This blog is now retired. My new site is at: Predictably Irrational.

Saturday, April 02, 2011


I first heard about this movie from the Good Experience newsletter article.

Restrepo is a documentary about the Afghanistan war. There is an 'accompanying' book titled War. With the great technology that we have, there is an enhanced ebook for War, in which the reader can read the novel and watch clips of the movie that coincide. It was a new way to read novels in our 21st century world.

Currently, I only have iPad-envy so I don't get the pleasure of seeing the ebook...yet. But I did watch the movie and my one word "wow" does not do it justice.

This is truly a "in-the-trenches" documentary: Sebastian Junger and Tim Hetherington spend a year with a platoon in the Korengal Valley in Afghanistan. There are personal interviews peppered within the footage but for the most part, it's the camera and life in the platoon. A voyeuristic view of the life these young men lived.

And it is scary, no, terrifying. There are firefights every day. And these guys rarely look scared. They react and they fight. I don't see a single person, within the camera view, that hides or retreats in fear. It's very eerie to see their faces become detached but focused on the task at hand.

Whether you agree with the war in Afghanistan or not, we have men (and women) that *have* to do this. And seeing what they go through is truly a sad state of affairs: the end of innocence beyond repair is what I see. While that is heartbreaking to me, I have extreme respect and awe what these men go through.

There is one scene - a firefight - and one of the men is killed. The reaction - real-time reaction - of some of the men when they find out is chilling. It's too intimate, IMHO, to see someone suffer from the realization that someone you know and care about has just died.

And the most gruesome scene is when civilians are hurt and killed. Be prepared for one of the worst things you will not soon forget. A quick glimpse haunted me for the rest of the movie.

But it's an amazing movie to see. When I searched for information, after seeing it, on where these men were now (the footage was filmed in 2008), I found an interview with the Major of the platoon, Major Dan Kearney and one of his statements about his family seeing it was
It was awesome for me because it answered a lot of questions that I didn’t have to answer for me.


  1. My cousin was stationed in the Korengal Valley that year. :( I had read Junger's Vanity Fair article, but I hadn't realized he had made a movie as well. I'm not sure if I could watch it or not. I know a lot about what my cousin went through, but I don't know if I could bring myself to actually see it. My cousin was shot twice, once through the hand, and once in the shoulder. They got so little food there in the KOP (one MRE per day at times) that he got severely dehydrated at one point and had to be taken to Germany to get rehydrated. He is out of the army now, but still can't sleep. He has horrible nightmares and wakes up like he is grabbing his gun. It is awful. That was a horrible, horrible place to be stationed.

  2. This blog post of mine has a good news report on Restrepo.

  3. and the Vanity Fair article which is very good.

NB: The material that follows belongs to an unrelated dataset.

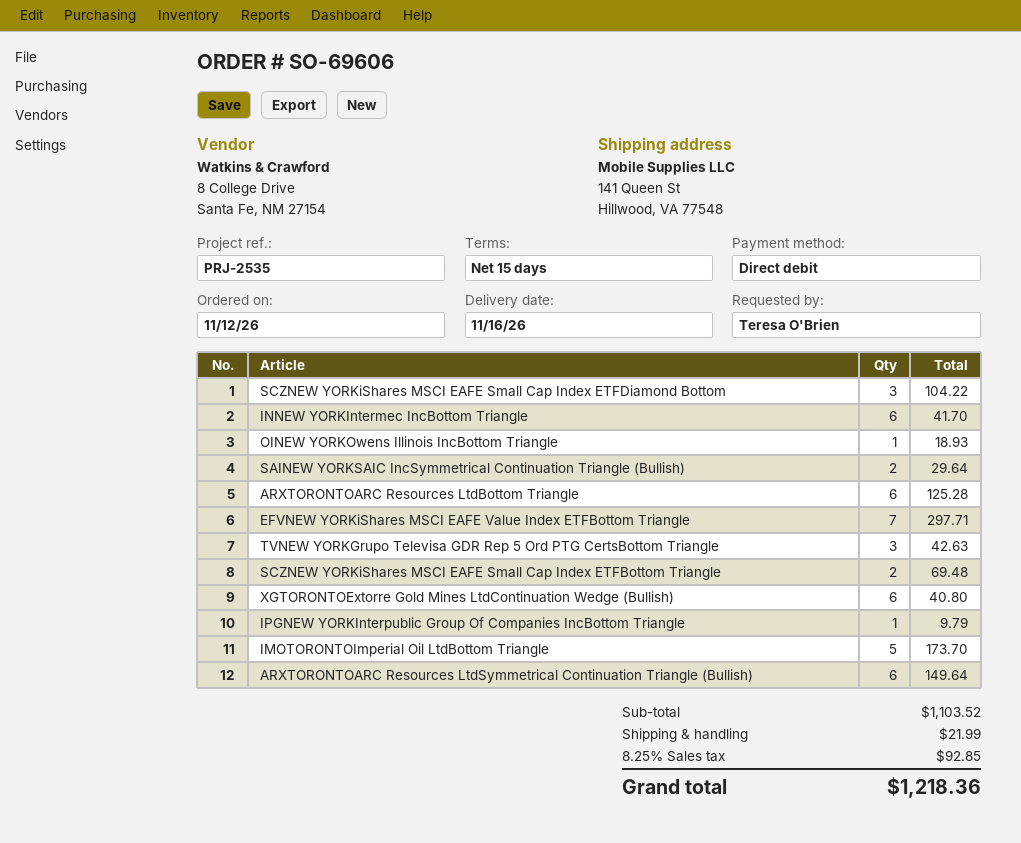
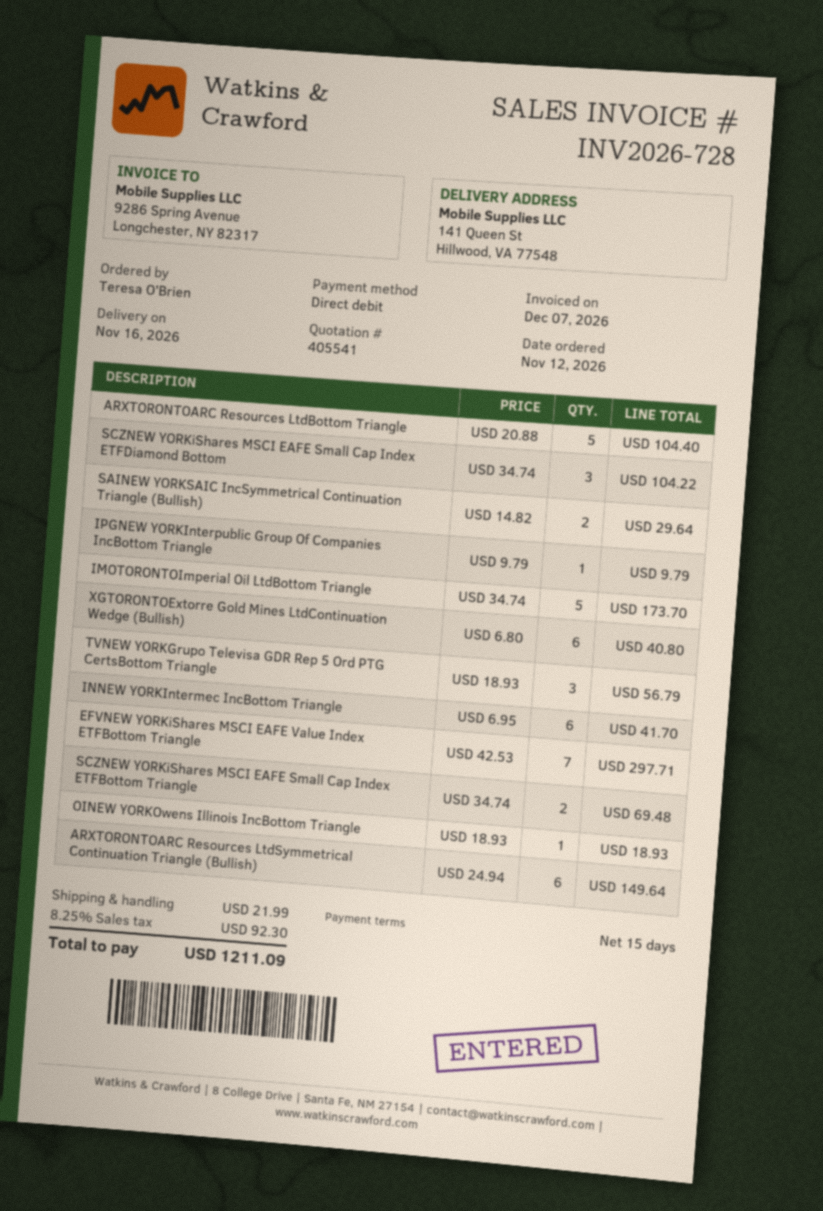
ARXTORONTOARC Resources LtdBottom Triangle: 6 for 125.28 -> 5 for 104.40
TVNEW YORKGrupo Televisa GDR Rep 5 Ord PTG CertsBottom Triangle: 3 for 42.63 -> 3 for 56.79
tax: 8.25% = 92.85 -> 8.25% = 92.30
total: 1218.36 -> 1211.09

  4. Wow. I can't believe you know someone who was there. It's sad. The movie is very similar to what your video clip has and I do think it's worth watching for most people. Maybe not you since you already see the after effects of it. Your description of your cousin is exactly my thoughts about the young men who go to war. They don't come back the same...hence my statement about "the end of the innocence".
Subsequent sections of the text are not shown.